WHAT THE TASK ASKS
Every picture is to be removed, and all the data is to be copied exactly.

Change detection data:
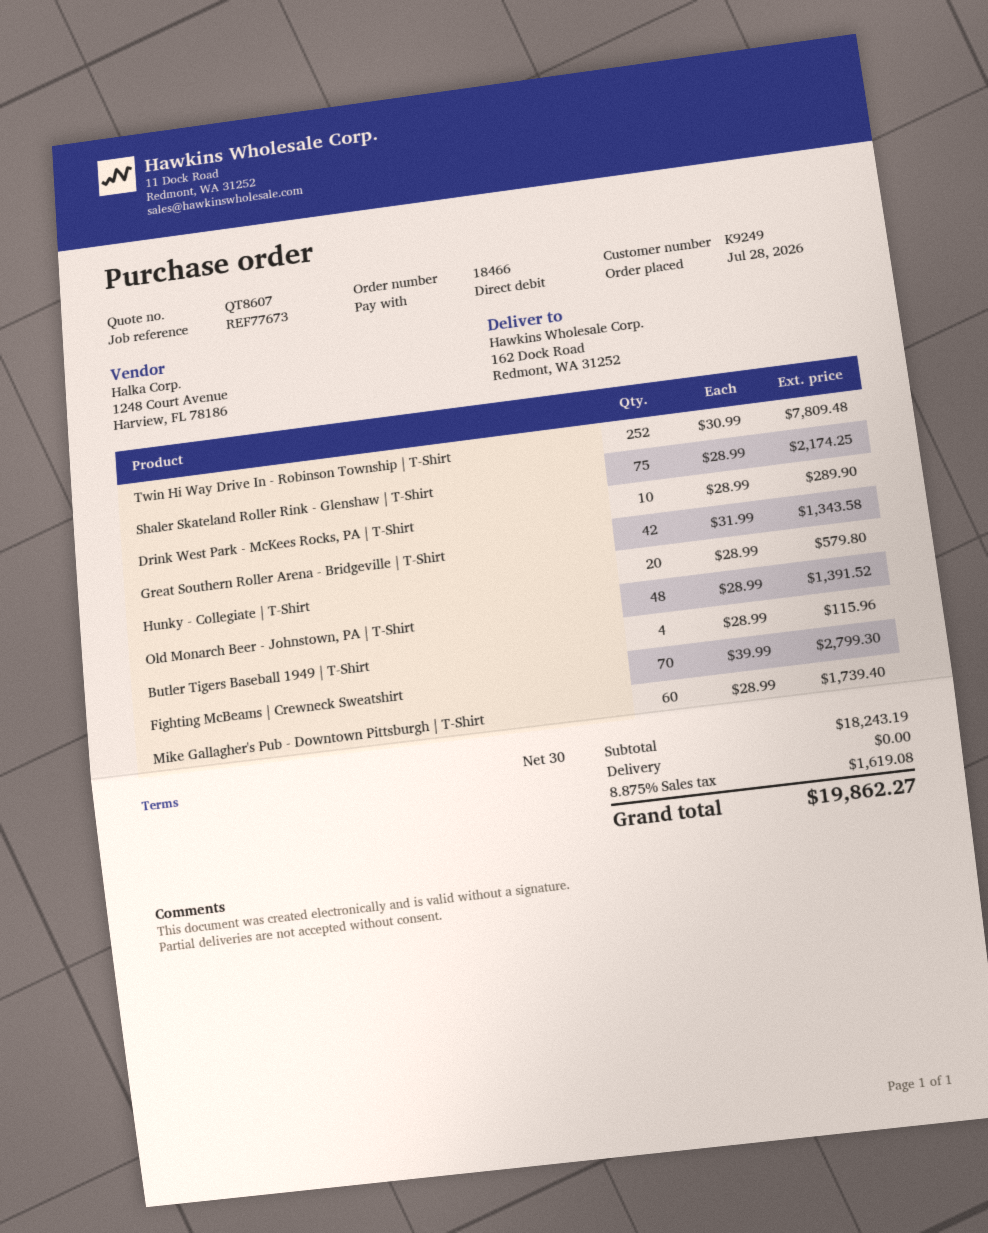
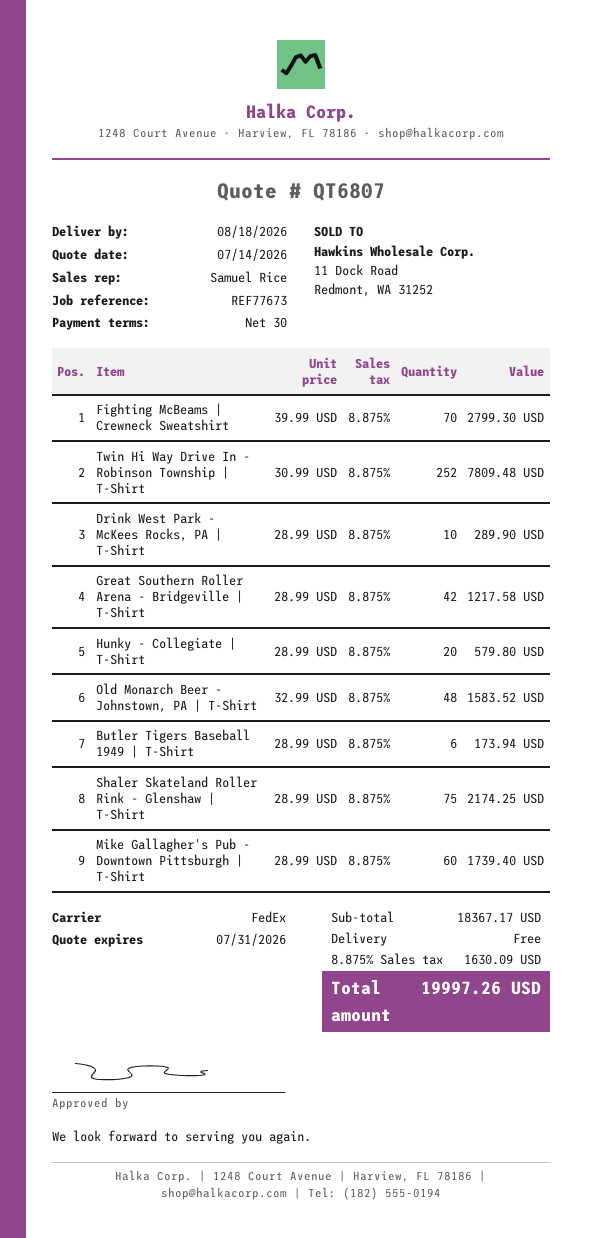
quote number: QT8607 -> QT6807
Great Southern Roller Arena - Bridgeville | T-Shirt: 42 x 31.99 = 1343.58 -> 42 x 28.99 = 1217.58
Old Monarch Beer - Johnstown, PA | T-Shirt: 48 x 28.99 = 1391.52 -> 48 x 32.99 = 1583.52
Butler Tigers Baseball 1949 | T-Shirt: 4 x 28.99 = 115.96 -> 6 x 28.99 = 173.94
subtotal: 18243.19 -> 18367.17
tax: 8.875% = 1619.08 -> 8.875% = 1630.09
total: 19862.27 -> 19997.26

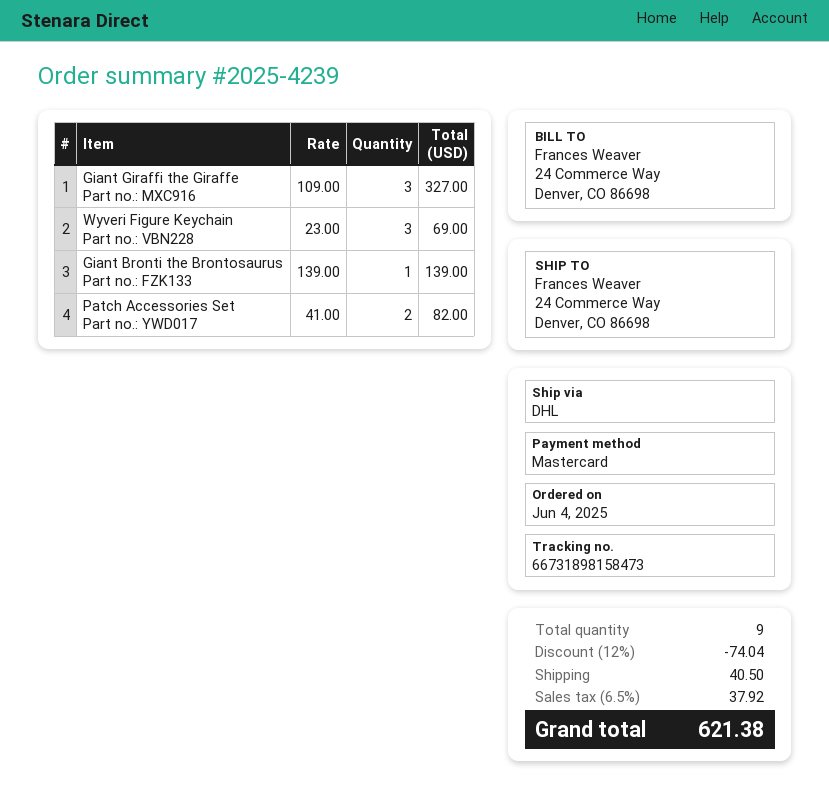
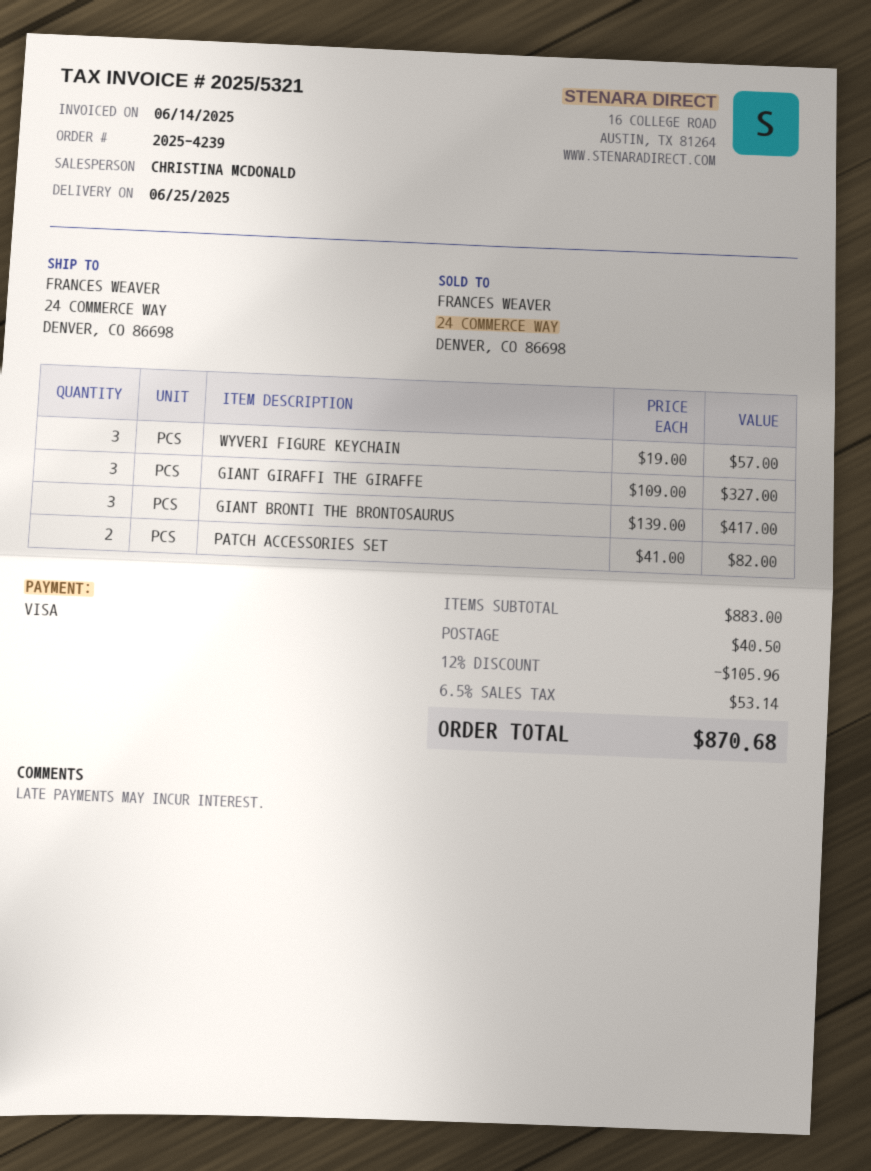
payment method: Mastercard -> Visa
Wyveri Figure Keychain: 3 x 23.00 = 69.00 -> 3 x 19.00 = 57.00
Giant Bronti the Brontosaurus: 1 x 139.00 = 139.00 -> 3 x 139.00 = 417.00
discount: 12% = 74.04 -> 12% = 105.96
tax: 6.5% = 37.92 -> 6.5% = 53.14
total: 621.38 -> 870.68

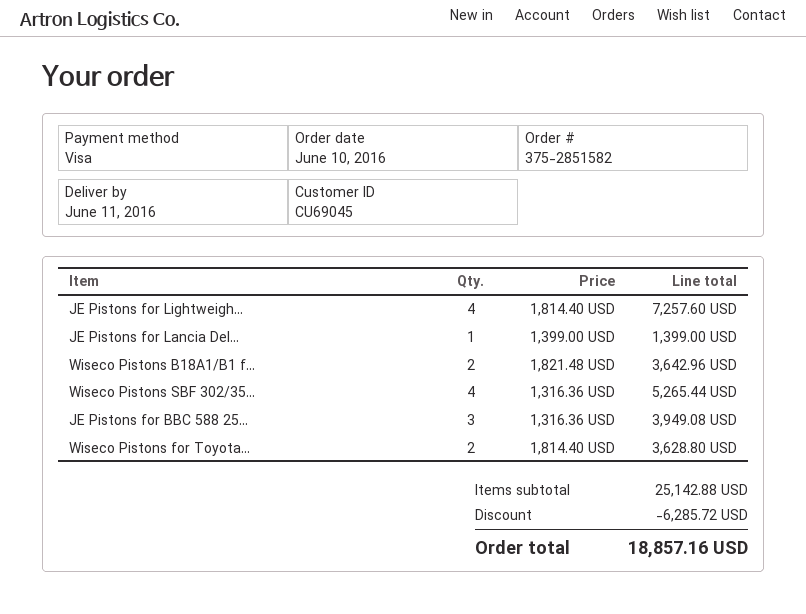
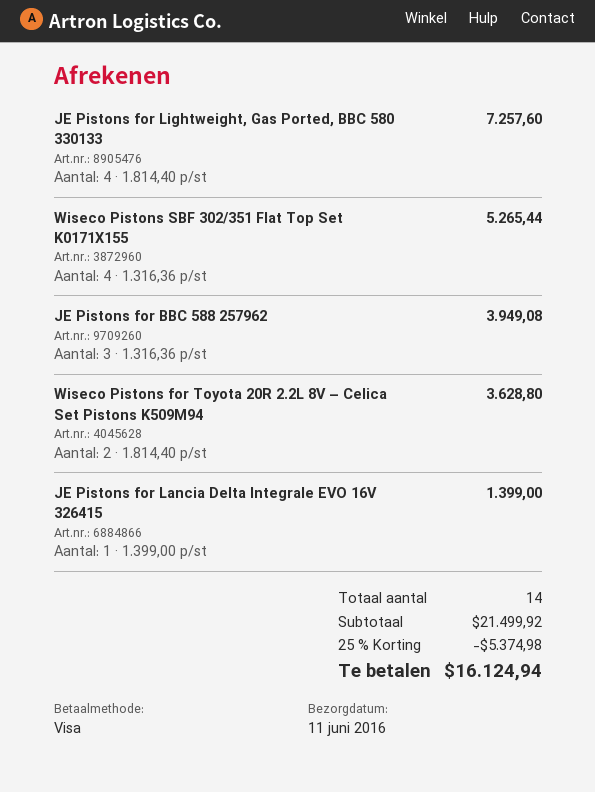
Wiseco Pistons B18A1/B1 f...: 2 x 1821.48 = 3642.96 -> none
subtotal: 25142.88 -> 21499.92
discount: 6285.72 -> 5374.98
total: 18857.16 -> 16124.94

RESULT OF THIS TASK
quote number: QT8607 -> QT6807
Great Southern Roller Arena - Bridgeville | T-Shirt: 42 x 31.99 = 1343.58 -> 42 x 28.99 = 1217.58
Old Monarch Beer - Johnstown, PA | T-Shirt: 48 x 28.99 = 1391.52 -> 48 x 32.99 = 1583.52
Butler Tigers Baseball 1949 | T-Shirt: 4 x 28.99 = 115.96 -> 6 x 28.99 = 173.94
subtotal: 18243.19 -> 18367.17
tax: 8.875% = 1619.08 -> 8.875% = 1630.09
total: 19862.27 -> 19997.26

payment method: Mastercard -> Visa
Wyveri Figure Keychain: 3 x 23.00 = 69.00 -> 3 x 19.00 = 57.00
Giant Bronti the Brontosaurus: 1 x 139.00 = 139.00 -> 3 x 139.00 = 417.00
discount: 12% = 74.04 -> 12% = 105.96
tax: 6.5% = 37.92 -> 6.5% = 53.14
total: 621.38 -> 870.68

Wiseco Pistons B18A1/B1 f...: 2 x 1821.48 = 3642.96 -> none
subtotal: 25142.88 -> 21499.92
discount: 6285.72 -> 5374.98
total: 18857.16 -> 16124.94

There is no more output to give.